The end came suddenly. A large comet or asteroid cut its way down to the Earth in a flash and bore through the glacier sheet. For most people, this initial event was so sudden and distant that it might go unnoticed. They would first feel the effects of the impact when a series of massive earthquakes would rumble through a few minutes later. The cities of brick and stone would crumble about them and on top of them. If they looked at the sky, they might notice that it was beginning to take on strange colors before it finally went completely dark.
Survivors would stumble around, trying to free family and friends trapped in the rubble. The sea level would begin to rise at the same time that torrents of rain would begin to fall from the sky. As the hours turned into days and months, the unending deluge would lift the level of the sea by as much as 400 feet, submerging approximately 15 million square miles of coastal land around the world and drowning its inhabitants. This brought to an end the Ice Age and destroyed most traces of the Ice Age civilization that came before us.
While I think we're all talking about a limited regional release of fresh water from a distinct melting of portions of the North American ice sheet.
Hans, always a pleasure to debate with you. Well, it would be more of a pleasure if you actually read the links and the OP's posts, but still good to see ya.
I used that because the jumping off point for this was the first theory published, that I found, about the ramifications of a comet hitting the Ice Cap in 11k b.c. and causing sudden cataclysm was titled:
"Theory Supporting the Biblical Account of the Great Flood" I'm personally not a fan of it, as it sounds like he is pursuing religious goals. But if you read the paper you will see that is not the case.
No, we are not all talking about "melting of portions of the North American ice sheet". As I said last night on the Cuban thread, READ THE POSTS you were not present for yesterday with more than a cursory glance. The debate evolved and we found new information that leads to this thread.
If you read the second post I made, which is a recap of what I already posted yesterday, you would be able to ascertain what it is we are discussing.
I am intersted to hear your thoughts, because I think this is the thread where you are ging to show how reasonable you are to new information and willing to concede that someone else may have a point.

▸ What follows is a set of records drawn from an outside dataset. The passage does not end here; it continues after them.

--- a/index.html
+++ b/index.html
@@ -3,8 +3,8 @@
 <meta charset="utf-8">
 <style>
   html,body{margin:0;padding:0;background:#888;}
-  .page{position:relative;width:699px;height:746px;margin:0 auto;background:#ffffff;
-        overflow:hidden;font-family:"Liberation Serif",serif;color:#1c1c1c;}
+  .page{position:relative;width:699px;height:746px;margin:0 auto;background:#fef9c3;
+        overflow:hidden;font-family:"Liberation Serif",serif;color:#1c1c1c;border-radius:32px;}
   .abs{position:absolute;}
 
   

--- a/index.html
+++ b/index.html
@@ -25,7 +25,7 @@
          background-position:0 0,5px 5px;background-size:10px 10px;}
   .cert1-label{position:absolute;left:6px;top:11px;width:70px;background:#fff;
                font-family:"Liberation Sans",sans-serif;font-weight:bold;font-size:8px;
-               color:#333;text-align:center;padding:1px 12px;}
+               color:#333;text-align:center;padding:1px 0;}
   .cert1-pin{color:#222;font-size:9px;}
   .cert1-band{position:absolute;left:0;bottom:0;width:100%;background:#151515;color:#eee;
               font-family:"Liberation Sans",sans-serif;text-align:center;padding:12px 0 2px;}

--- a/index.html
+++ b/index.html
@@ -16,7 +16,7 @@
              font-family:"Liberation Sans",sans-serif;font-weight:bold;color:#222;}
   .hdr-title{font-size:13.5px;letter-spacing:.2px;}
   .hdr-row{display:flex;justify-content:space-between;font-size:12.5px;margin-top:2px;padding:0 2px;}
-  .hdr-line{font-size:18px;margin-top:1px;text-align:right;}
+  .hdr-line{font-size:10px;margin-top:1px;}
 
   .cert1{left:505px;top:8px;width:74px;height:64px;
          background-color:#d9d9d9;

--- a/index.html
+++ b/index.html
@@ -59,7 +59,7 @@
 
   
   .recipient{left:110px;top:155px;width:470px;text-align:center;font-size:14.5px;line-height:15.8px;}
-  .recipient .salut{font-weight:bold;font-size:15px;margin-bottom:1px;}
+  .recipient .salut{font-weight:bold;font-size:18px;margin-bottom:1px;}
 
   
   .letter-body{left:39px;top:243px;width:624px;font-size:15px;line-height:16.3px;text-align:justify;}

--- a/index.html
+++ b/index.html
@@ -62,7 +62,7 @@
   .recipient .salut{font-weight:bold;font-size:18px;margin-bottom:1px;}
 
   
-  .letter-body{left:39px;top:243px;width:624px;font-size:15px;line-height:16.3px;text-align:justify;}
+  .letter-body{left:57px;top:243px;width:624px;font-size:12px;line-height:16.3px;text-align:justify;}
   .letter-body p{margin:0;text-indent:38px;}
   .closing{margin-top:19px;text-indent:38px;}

Hans: I did, your point in guessing at this and being wrong is what exactly?
Hans: What that a meteorite or Comet hit the north American ice cap? Pretty much accepted.
What caused the extinction of mammoths and the decline of Stone Age people about 13,000 years ago remains hotly debated. Overhunting by Paleoindians, climate change and disease lead the list of probable causes. But an idea once considered a little out there is now hitting closer to home.

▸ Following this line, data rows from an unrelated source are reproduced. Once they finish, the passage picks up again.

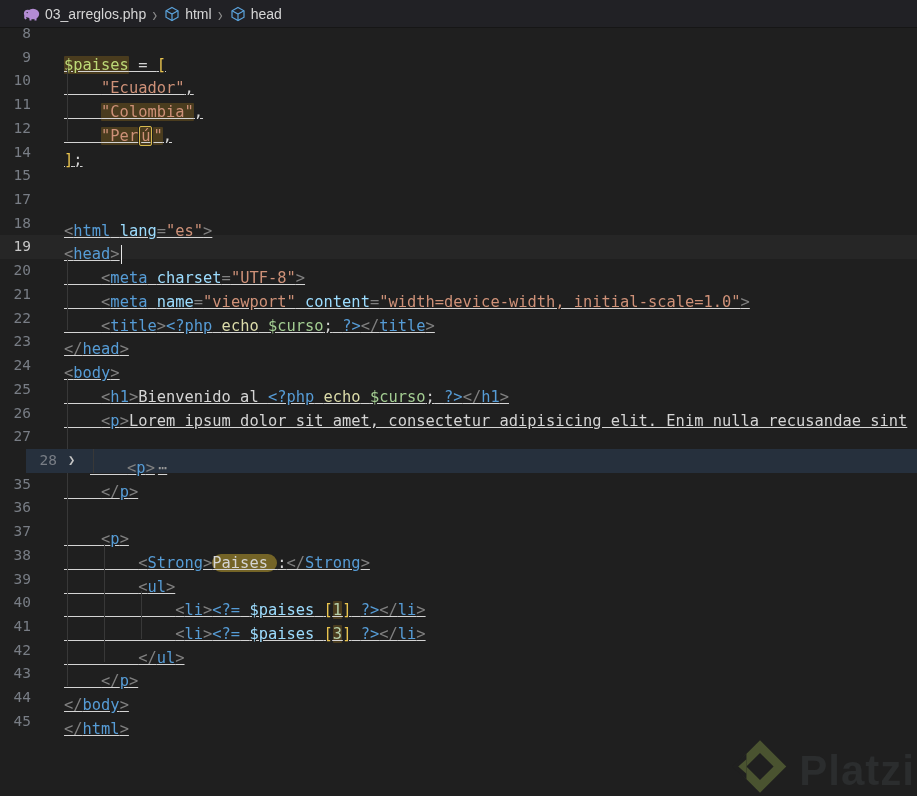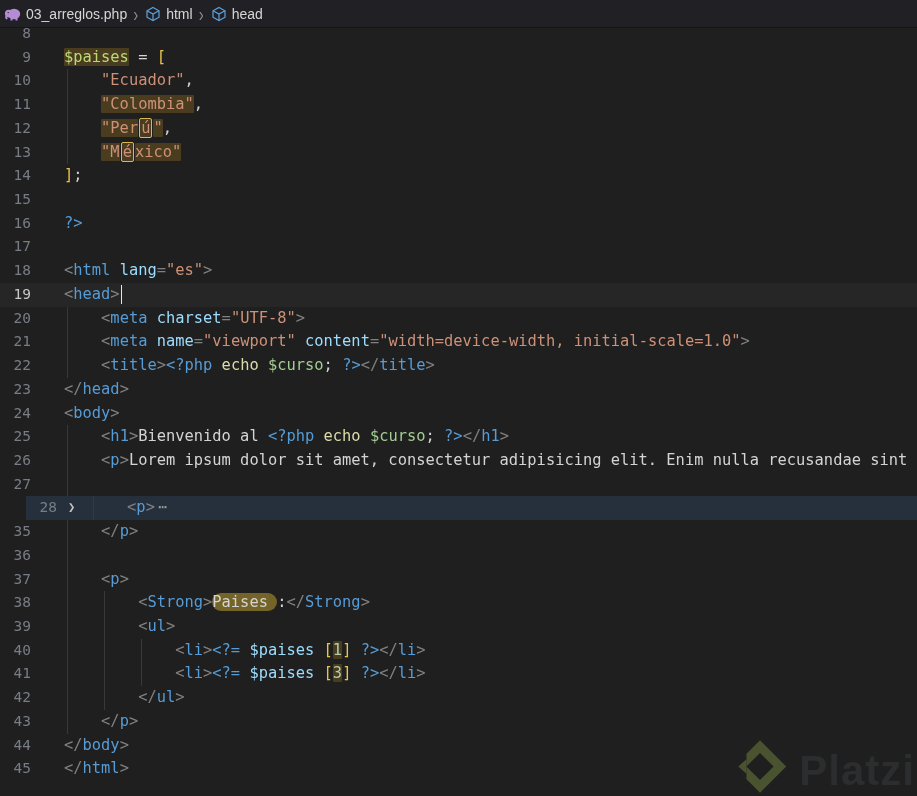--- a/index.html
+++ b/index.html
@@ -7,7 +7,7 @@
        font-family:"DejaVu Sans Mono",monospace;}
   
   .breadcrumb{height:27px;display:flex;align-items:center;background:#212125;
-    border-bottom:1px solid #161616;padding-left:1px;
+    border-bottom:1px solid #161616;padding-left:20px;
     font-family:"Liberation Sans",sans-serif;font-size:14px;color:#d6d6d6;}
   .breadcrumb .crumb{cursor:pointer;margin:0 2px;}
   .breadcrumb .sep{color:#8a8a8a;font-size:15px;margin:0 4px;transform:scaleY(1.3);display:inline-block;}

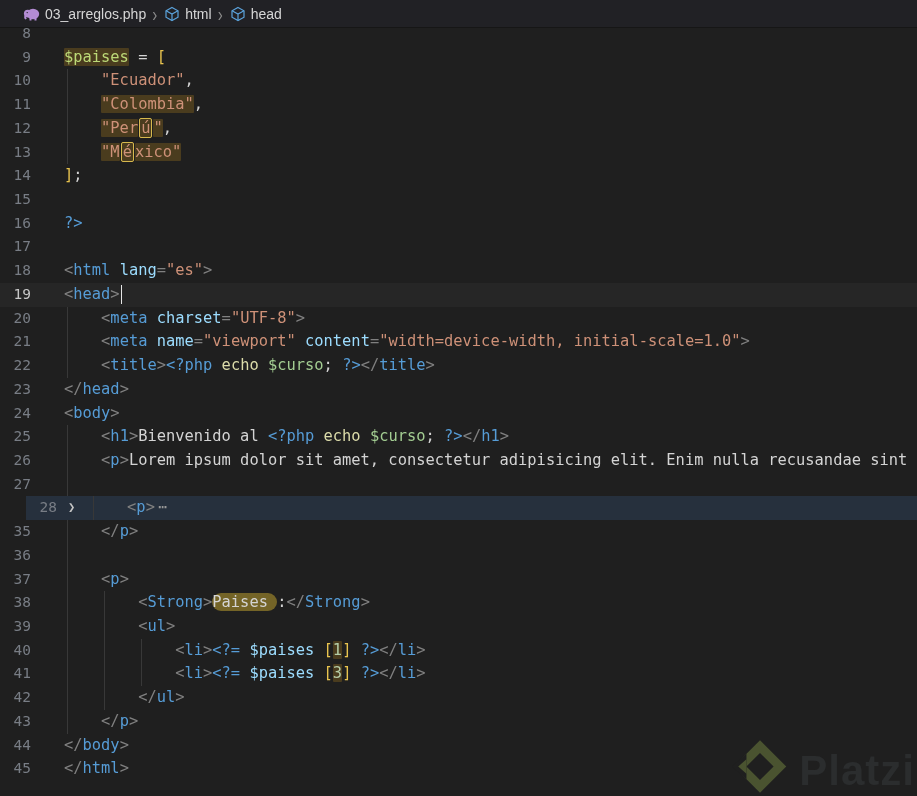--- a/index.html
+++ b/index.html
@@ -23,7 +23,7 @@
           color:#787d85;font-size:14.5px;user-select:none;}
   .line.active .gutter{color:#c8c8c8;}
   .foldicon{position:absolute;left:42px;top:0;width:20px;color:#c5c5c5;font-size:12px;cursor:pointer;}
-  .codetext{position:absolute;left:64px;top:0;}
+  .codetext{position:absolute;left:64px;top:8px;text-decoration:underline;}
   .guide{position:absolute;top:0;bottom:0;width:1px;background:#383838;}
   
   .tok-pl{color:#d4d4d4}

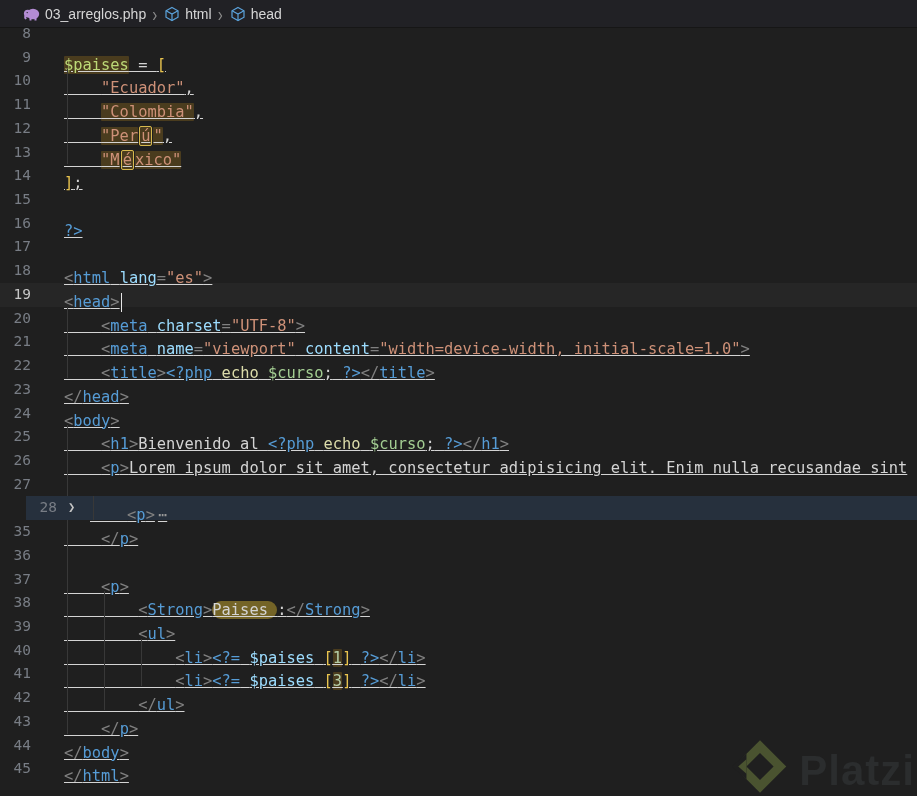--- a/index.html
+++ b/index.html
@@ -92,7 +92,6 @@
         <div class="line"><div class="guide" style="left: 67px;"></div><span class="gutter">10</span><span class="codetext"><span class="tok-pl">    </span><span class="tok-st">"Ecuador"</span><span class="tok-pl">,</span></span></div>
         <div class="line"><div class="guide" style="left: 67px;"></div><span class="gutter">11</span><span class="codetext"><span class="tok-pl">    </span><span class="tok-st hl1">"Colombia"</span><span class="tok-pl">,</span></span></div>
         <div class="line"><div class="guide" style="left: 67px;"></div><span class="gutter">12</span><span class="codetext"><span class="tok-pl">    </span><span class="tok-st hl1">"Per</span><span class="tok-st hl1 ubox">ú</span><span class="tok-st hl1">"</span><span class="tok-pl">,</span></span></div>
-        <div class="line"><div class="guide" style="left: 67px;"></div><span class="gutter">13</span><span class="codetext"><span class="tok-pl">    </span><span class="tok-st hl1">"M</span><span class="tok-st hl1 ubox">é</span><span class="tok-st hl1">xico"</span></span></div>
         <div class="line"><span class="gutter">14</span><span class="codetext"><span class="tok-br">]</span><span class="tok-pl">;</span></span></div>
         <div class="line"><span class="gutter">15</span><span class="codetext"></span></div>
         <div class="line"><span class="gutter">16</span><span class="codetext"><span class="tok-ph">?&gt;</span></span></div>

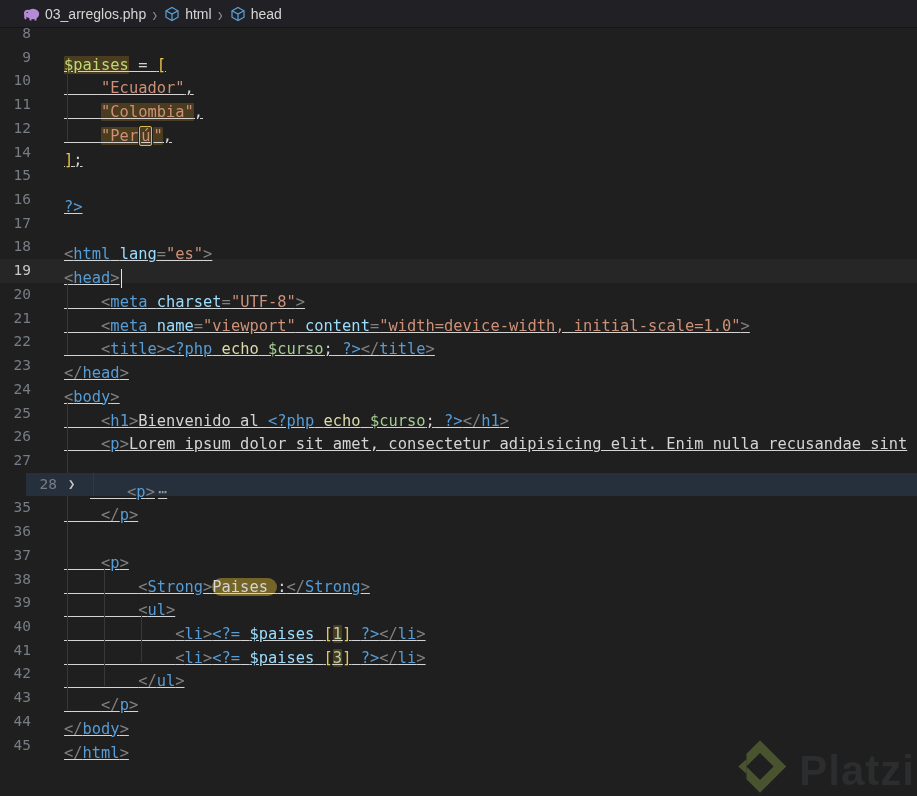--- a/index.html
+++ b/index.html
@@ -94,7 +94,6 @@
         <div class="line"><div class="guide" style="left: 67px;"></div><span class="gutter">12</span><span class="codetext"><span class="tok-pl">    </span><span class="tok-st hl1">"Per</span><span class="tok-st hl1 ubox">ú</span><span class="tok-st hl1">"</span><span class="tok-pl">,</span></span></div>
         <div class="line"><span class="gutter">14</span><span class="codetext"><span class="tok-br">]</span><span class="tok-pl">;</span></span></div>
         <div class="line"><span class="gutter">15</span><span class="codetext"></span></div>
-        <div class="line"><span class="gutter">16</span><span class="codetext"><span class="tok-ph">?&gt;</span></span></div>
         <div class="line"><span class="gutter">17</span></div>
         <div class="line"><span class="gutter">18</span><span class="codetext"><span class="tok-pu">&lt;</span><span class="tok-tg">html</span><span class="tok-pl"> </span><span class="tok-at">lang</span><span class="tok-pu">=</span><span class="tok-st">"es"</span><span class="tok-pu">&gt;</span></span></div>
         <div class="line active"><span class="gutter">19</span><span class="codetext"><span class="tok-pu">&lt;</span><span class="tok-tg">head</span><span class="tok-pu">&gt;</span><span class="cursor"></span></span></div>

Between 17,000 years ago and 7000 years ago, at the end of the last Ice Age, terrible things happened to the world our ancestors lived in. Great ice caps over northern Europe and north America melted down, huge floods ripped across the earth, sea-level rose by more than 100 metres, and about 25 million square kilometres of formerly habitable lands were swallowed up by the waves.
Really? Because in September 2007 physorg.com, when reporting the first evidence of a comets strike in Canada ushering the Ice Age, they described the as such:
" Hans says: Look up the cycle of Cosmic Catastrophes by Firestone, west and Warwick-smith. Which they published in 2006. This concept has been around for awhile."
This is also by Firestone and is dated September 2005
Hans says: People have been looking at this since the late 1990's as far as I remember.
Hans says: One other point, misrepresenting what I said.
I stated in response to your charge I hadn't read the materials
"I did, your point in guessing at this and being wrong is what exactly?"
You then go on about something completely different.
MORE TO THE POINT That would be THREE YEARS AFTER Marusek's theory I am citing; the reason I LEAD WITH IT, and give him so much credence is because he is foremost in his field, AND THE FIRST TO POSIT the result, in geological terms of theorizing tends to hold more weight. Does your book say something different about the topic at hand?